Impact on the Guarantees of Origin (GOs) Market

The Energy Release program will significantly impact the Italian GOs market. «In the short term, it could remove up to 23 TWh of GOs annually from local auctions, as the GOs will be allocated and automatically canceled within industrial portfolios,» explains Polovtseva. She notes that this contrasts with the 15.3 TWh sold during the 2024 sessions (out of a total of 43 TWh offered).

«The current oversupply, driven by the carryover of unsold volumes, could intensify,» she points out. However, in the long term, the 138 TWh of renewable energy generated by beneficiary companies could increase the supply of Guarantees of Origin in the market, though they will likely be tied to Power Purchase Agreements (PPAs).

It is estimated that renewable GO cancellations in Italy will drop to 95 TWh in 2025 and gradually rise to 115 TWh by 2027.

While the Italian GO market may experience a downward trend due to Energy Release, the expert believes this could be counterbalanced by new legislation driving demand, such as corporate sustainability directives (CSRD and CSDDD) or renewable hydrogen delegated acts. “Small producers could still find demand in other segments, like corporations,” she notes.

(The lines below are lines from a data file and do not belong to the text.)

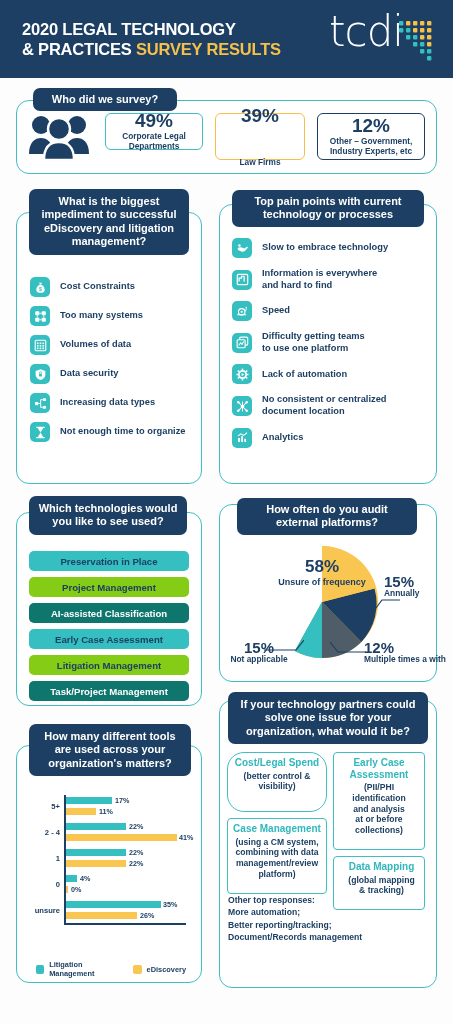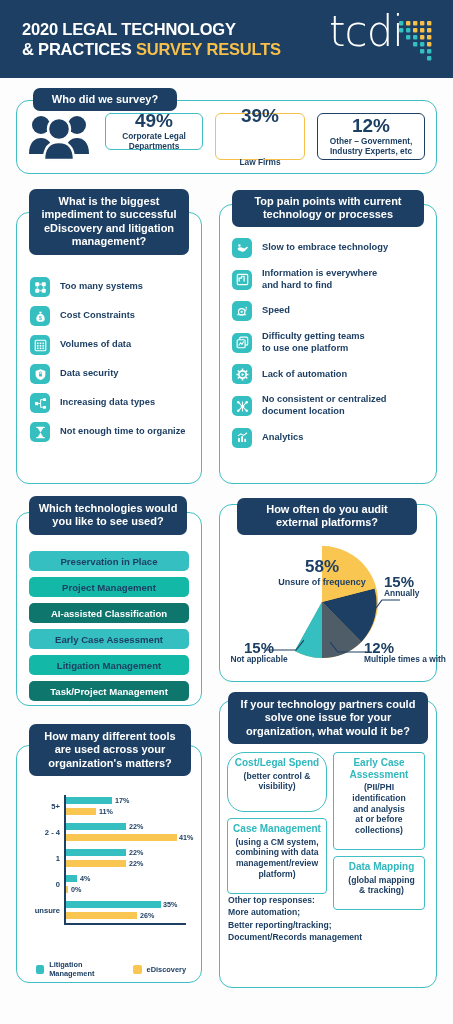--- a/index.html
+++ b/index.html
@@ -66,21 +66,21 @@
   .ico svg { display:block; }
   .ico-txt { font-size:9.3px; color:#1d3f63; font-weight:bold; line-height:1.25; }
 
   
   .tbar {
     border-radius:5px; height:20px;
     display:flex; align-items:center; justify-content:center;
     font-size:9.6px; font-weight:bold; margin-bottom:6px;
   }
   .tbar.teal   { background:#35bfc0; color:#1d3f63; }
-  .tbar.yellow { background:#14b8a6; color:#1d3f63; }
+  .tbar.yellow { background:#84cc16; color:#1d3f63; }
   .tbar.navy   { background:#0f766e; color:#ffffff; }
 
   
   .pie-lbl-num { font-size:15px; font-weight:bold; color:#1d3f63; line-height:1; }
   .pie-lbl-txt { font-size:8.4px; font-weight:bold; color:#1d3f63; line-height:1.15; }
   .pie-in-num  { font-size:17px; font-weight:bold; color:#1d3f63; line-height:1; }
   .pie-in-txt  { font-size:9px; font-weight:bold; color:#1d3f63; }
 
   
   .bc-cat { font-size:7.6px; font-weight:bold; color:#1d3f63; text-align:right; }
@@ -163,39 +163,39 @@
 Industry Experts, etc</div>
   </div>
 
   <div class="card" style="left:16px; top:212px; width:186px; height:272px;"></div>
   <div class="pill" style="left:29px; top:189px; width:160px; padding:6px 8px;">What is the biggest impediment to successful eDiscovery and litigation management?</div>
   <div style="position:absolute; left:30px; top:277px; width:168px;">
 
     <div class="ico-row">
       <div class="ico">
         <svg width="13" height="13" viewBox="0 0 16 16">
+            <path d="M6 2 h4 l-1.2 2 H7.2 Z" fill="#fff"></path>
+            <path d="M8 4 C4 5.5 2.2 9 3 12 C3.6 14 5.6 14.6 8 14.6 C10.4 14.6 12.4 14 13 12 C13.8 9 12 5.5 8 4 Z" fill="#fff"></path>
+            <text x="8" y="12.2" font-size="6.5" font-family="Liberation Sans" font-weight="bold" fill="#35bfc0" text-anchor="middle">$</text>
+          </svg>
+      </div>
+      <div class="ico-txt">Cost Constraints</div>
+    </div>
+
+    <div class="ico-row">
+      <div class="ico">
+        <svg width="13" height="13" viewBox="0 0 16 16">
             <rect x="1.5" y="1.5" width="5" height="5" rx="1" fill="#fff"></rect>
             <rect x="9.5" y="1.5" width="5" height="5" rx="1" fill="#fff"></rect>
             <rect x="1.5" y="9.5" width="5" height="5" rx="1" fill="#fff"></rect>
             <rect x="9.5" y="9.5" width="5" height="5" rx="1" fill="#fff"></rect>
             <path d="M6.5 4h3M4 6.5v3M12 6.5v3M6.5 12h3" stroke="#fff" stroke-width="1.1"></path>
           </svg>
       </div>
       <div class="ico-txt">Too many systems</div>
-    </div>
-
-    <div class="ico-row">
-      <div class="ico">
-        <svg width="13" height="13" viewBox="0 0 16 16">
-            <path d="M6 2 h4 l-1.2 2 H7.2 Z" fill="#fff"></path>
-            <path d="M8 4 C4 5.5 2.2 9 3 12 C3.6 14 5.6 14.6 8 14.6 C10.4 14.6 12.4 14 13 12 C13.8 9 12 5.5 8 4 Z" fill="#fff"></path>
-            <text x="8" y="12.2" font-size="6.5" font-family="Liberation Sans" font-weight="bold" fill="#35bfc0" text-anchor="middle">$</text>
-          </svg>
-      </div>
-      <div class="ico-txt">Cost Constraints</div>
     </div>
 
     <div class="ico-row">
       <div class="ico">
         <svg width="13" height="13" viewBox="0 0 16 16">
             <rect x="1.5" y="1.5" width="13" height="13" rx="1.3" fill="none" stroke="#fff" stroke-width="1.4"></rect>
             <g fill="#fff">
               <rect x="3.6" y="4.3" width="2" height="2"></rect>
               <rect x="7" y="4.3" width="2" height="2"></rect>
               <rect x="10.4" y="4.3" width="2" height="2"></rect>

Currently, Italy has two ongoing support schemes for energy-intensive industries: state aid for indirect emission costs, which compensates companies for part of their EU ETS costs via PPAs or GOs, and a discount on system charges, which requires compliance with green conditionality and the use of 30% green energy.

Challenges for Industries and the Future of PPAs

Despite the advantages of Energy Release, industries face several challenges. «The tight deadlines for expressing interest on the GSE portal, initially set between November 2024 and January 2025, have complicated applications,» Polovtseva explains. Although the period was extended until February 2025, finding developers willing to sign PPAs remains a hurdle.

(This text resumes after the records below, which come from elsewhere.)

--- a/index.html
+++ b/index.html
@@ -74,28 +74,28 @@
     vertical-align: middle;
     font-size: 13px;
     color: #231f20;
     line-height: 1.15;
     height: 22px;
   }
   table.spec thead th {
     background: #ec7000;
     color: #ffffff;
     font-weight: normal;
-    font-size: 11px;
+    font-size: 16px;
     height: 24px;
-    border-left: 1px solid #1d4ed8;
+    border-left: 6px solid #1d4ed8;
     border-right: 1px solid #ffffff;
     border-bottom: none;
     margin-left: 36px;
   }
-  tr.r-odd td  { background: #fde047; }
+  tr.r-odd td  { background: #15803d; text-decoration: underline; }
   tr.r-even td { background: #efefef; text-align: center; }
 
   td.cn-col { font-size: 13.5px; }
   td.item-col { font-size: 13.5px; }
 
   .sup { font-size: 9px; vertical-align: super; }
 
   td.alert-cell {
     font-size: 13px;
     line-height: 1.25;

The scheme could also spur growth in the Italian PPA market as it allows intermediaries to build renewable capacity.

However, the analyst stresses that finding developers is one of the sector’s main challenges.

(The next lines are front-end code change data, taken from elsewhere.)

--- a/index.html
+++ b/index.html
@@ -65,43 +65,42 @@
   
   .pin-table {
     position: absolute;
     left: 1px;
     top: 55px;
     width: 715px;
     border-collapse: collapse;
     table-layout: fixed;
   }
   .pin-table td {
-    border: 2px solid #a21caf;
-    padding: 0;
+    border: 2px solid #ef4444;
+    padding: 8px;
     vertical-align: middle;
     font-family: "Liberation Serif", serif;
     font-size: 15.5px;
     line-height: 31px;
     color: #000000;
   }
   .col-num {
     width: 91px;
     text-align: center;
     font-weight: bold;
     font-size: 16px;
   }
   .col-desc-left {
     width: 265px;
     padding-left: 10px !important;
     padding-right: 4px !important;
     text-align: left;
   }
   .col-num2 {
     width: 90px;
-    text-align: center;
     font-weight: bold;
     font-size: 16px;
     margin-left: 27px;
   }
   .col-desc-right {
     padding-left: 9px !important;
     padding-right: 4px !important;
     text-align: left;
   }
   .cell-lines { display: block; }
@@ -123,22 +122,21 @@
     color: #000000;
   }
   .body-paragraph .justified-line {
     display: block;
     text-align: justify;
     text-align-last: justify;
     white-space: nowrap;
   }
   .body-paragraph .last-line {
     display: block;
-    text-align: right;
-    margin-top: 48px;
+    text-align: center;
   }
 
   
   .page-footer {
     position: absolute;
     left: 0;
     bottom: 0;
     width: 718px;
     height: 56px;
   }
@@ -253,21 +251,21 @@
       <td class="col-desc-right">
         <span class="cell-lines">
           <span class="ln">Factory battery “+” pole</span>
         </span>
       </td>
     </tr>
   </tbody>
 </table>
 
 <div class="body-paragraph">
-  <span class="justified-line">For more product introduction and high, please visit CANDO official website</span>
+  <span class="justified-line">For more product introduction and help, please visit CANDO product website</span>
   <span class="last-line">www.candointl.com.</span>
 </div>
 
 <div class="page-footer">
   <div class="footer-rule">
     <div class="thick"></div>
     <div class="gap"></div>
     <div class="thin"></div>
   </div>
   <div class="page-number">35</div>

From January to November 2024, 26 PPAs were recorded, compared to 17 during the same period in 2023. However, the contracted capacity was slightly lower (0.88 GW in 2024 versus 0.98 GW in 2023).

According to Veyt, the 138 TWh to be delivered over 20 years equates to between 3.5 and 5.5 GW of new renewable capacity. Polovtseva suggests that companies are likely to choose solar energy (with shorter installation times but higher capacity requirements) or onshore wind (with longer installation times but lower capacity requirements).